[Records for processing Boundary: Start]

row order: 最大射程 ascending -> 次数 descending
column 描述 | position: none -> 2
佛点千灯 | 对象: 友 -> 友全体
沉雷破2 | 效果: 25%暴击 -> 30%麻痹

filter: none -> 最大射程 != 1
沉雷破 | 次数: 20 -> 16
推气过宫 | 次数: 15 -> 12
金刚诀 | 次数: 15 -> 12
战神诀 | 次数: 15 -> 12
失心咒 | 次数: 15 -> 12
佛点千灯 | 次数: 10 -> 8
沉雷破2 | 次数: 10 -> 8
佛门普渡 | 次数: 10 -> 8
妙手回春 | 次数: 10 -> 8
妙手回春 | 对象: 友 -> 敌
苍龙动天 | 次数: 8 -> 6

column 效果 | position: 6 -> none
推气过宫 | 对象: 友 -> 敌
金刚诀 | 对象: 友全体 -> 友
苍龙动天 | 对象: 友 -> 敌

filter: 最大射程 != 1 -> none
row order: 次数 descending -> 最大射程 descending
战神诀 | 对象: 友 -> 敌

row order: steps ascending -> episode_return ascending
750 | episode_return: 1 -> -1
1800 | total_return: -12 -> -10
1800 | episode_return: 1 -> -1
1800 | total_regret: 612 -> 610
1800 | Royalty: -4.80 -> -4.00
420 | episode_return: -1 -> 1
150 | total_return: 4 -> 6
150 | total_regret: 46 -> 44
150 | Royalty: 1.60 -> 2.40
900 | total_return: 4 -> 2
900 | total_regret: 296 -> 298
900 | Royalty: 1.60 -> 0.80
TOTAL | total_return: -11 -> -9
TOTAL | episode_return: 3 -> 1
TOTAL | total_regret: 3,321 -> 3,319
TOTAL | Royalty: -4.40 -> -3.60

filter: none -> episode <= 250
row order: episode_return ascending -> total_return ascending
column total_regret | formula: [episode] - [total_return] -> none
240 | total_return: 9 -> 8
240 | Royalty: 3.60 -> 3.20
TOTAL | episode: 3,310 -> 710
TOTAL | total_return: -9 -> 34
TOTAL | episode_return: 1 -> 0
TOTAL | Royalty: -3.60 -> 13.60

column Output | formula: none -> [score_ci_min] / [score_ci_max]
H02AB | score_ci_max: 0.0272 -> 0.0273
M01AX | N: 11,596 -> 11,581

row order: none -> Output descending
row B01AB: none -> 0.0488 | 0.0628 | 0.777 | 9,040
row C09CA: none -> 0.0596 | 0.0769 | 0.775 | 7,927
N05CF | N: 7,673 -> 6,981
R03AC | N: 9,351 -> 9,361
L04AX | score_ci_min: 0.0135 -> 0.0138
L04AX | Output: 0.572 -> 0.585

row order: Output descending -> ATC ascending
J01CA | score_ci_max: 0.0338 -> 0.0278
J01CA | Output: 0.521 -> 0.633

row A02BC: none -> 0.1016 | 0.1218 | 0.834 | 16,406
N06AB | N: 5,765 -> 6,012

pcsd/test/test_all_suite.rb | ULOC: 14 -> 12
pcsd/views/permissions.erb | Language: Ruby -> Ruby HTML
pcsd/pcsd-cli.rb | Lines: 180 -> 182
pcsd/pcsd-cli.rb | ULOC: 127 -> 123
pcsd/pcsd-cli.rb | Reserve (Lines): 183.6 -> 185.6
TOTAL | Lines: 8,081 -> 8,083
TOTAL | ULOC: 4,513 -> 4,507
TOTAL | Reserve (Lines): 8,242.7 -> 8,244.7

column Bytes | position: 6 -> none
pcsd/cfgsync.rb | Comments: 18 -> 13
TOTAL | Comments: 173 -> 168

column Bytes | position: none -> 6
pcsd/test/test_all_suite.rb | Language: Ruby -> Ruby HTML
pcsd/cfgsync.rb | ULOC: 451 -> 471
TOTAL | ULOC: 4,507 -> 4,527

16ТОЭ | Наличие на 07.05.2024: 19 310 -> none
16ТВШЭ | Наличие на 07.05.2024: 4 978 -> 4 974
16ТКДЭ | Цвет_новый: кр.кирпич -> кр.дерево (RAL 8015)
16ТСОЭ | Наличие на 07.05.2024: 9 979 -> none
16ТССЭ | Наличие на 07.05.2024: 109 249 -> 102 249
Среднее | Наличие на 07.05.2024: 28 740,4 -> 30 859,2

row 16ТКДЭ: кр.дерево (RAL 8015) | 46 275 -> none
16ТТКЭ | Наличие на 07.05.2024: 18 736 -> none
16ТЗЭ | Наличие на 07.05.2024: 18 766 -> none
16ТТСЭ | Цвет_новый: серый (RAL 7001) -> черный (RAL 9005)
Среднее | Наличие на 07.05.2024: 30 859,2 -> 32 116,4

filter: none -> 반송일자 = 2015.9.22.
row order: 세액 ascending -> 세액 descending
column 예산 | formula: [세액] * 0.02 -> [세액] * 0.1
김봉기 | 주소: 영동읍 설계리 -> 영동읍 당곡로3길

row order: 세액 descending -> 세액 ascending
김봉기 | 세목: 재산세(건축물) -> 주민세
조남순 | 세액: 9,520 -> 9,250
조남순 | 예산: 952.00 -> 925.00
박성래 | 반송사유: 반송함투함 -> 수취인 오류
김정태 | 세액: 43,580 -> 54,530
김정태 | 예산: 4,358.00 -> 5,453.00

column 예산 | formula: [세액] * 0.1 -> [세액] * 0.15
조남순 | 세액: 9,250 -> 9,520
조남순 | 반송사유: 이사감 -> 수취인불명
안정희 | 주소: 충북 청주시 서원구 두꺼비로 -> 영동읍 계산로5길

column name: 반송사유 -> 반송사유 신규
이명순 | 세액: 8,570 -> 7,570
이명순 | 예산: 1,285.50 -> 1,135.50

[Records for processing Boundary: End]

What you are asked to do
Reproduce exactly, and only, the lines from the start of the entries through the one that contains "column Bytes | position: 6 -> none".

Written response
row order: 最大射程 ascending -> 次数 descending
column 描述 | position: none -> 2
佛点千灯 | 对象: 友 -> 友全体
沉雷破2 | 效果: 25%暴击 -> 30%麻痹

filter: none -> 最大射程 != 1
沉雷破 | 次数: 20 -> 16
推气过宫 | 次数: 15 -> 12
金刚诀 | 次数: 15 -> 12
战神诀 | 次数: 15 -> 12
失心咒 | 次数: 15 -> 12
佛点千灯 | 次数: 10 -> 8
沉雷破2 | 次数: 10 -> 8
佛门普渡 | 次数: 10 -> 8
妙手回春 | 次数: 10 -> 8
妙手回春 | 对象: 友 -> 敌
苍龙动天 | 次数: 8 -> 6

column 效果 | position: 6 -> none
推气过宫 | 对象: 友 -> 敌
金刚诀 | 对象: 友全体 -> 友
苍龙动天 | 对象: 友 -> 敌

filter: 最大射程 != 1 -> none
row order: 次数 descending -> 最大射程 descending
战神诀 | 对象: 友 -> 敌

row order: steps ascending -> episode_return ascending
750 | episode_return: 1 -> -1
1800 | total_return: -12 -> -10
1800 | episode_return: 1 -> -1
1800 | total_regret: 612 -> 610
1800 | Royalty: -4.80 -> -4.00
420 | episode_return: -1 -> 1
150 | total_return: 4 -> 6
150 | total_regret: 46 -> 44
150 | Royalty: 1.60 -> 2.40
900 | total_return: 4 -> 2
900 | total_regret: 296 -> 298
900 | Royalty: 1.60 -> 0.80
TOTAL | total_return: -11 -> -9
TOTAL | episode_return: 3 -> 1
TOTAL | total_regret: 3,321 -> 3,319
TOTAL | Royalty: -4.40 -> -3.60

filter: none -> episode <= 250
row order: episode_return ascending -> total_return ascending
column total_regret | formula: [episode] - [total_return] -> none
240 | total_return: 9 -> 8
240 | Royalty: 3.60 -> 3.20
TOTAL | episode: 3,310 -> 710
TOTAL | total_return: -9 -> 34
TOTAL | episode_return: 1 -> 0
TOTAL | Royalty: -3.60 -> 13.60

column Output | formula: none -> [score_ci_min] / [score_ci_max]
H02AB | score_ci_max: 0.0272 -> 0.0273
M01AX | N: 11,596 -> 11,581

row order: none -> Output descending
row B01AB: none -> 0.0488 | 0.0628 | 0.777 | 9,040
row C09CA: none -> 0.0596 | 0.0769 | 0.775 | 7,927
N05CF | N: 7,673 -> 6,981
R03AC | N: 9,351 -> 9,361
L04AX | score_ci_min: 0.0135 -> 0.0138
L04AX | Output: 0.572 -> 0.585

row order: Output descending -> ATC ascending
J01CA | score_ci_max: 0.0338 -> 0.0278
J01CA | Output: 0.521 -> 0.633

row A02BC: none -> 0.1016 | 0.1218 | 0.834 | 16,406
N06AB | N: 5,765 -> 6,012

pcsd/test/test_all_suite.rb | ULOC: 14 -> 12
pcsd/views/permissions.erb | Language: Ruby -> Ruby HTML
pcsd/pcsd-cli.rb | Lines: 180 -> 182
pcsd/pcsd-cli.rb | ULOC: 127 -> 123
pcsd/pcsd-cli.rb | Reserve (Lines): 183.6 -> 185.6
TOTAL | Lines: 8,081 -> 8,083
TOTAL | ULOC: 4,513 -> 4,507
TOTAL | Reserve (Lines): 8,242.7 -> 8,244.7

column Bytes | position: 6 -> none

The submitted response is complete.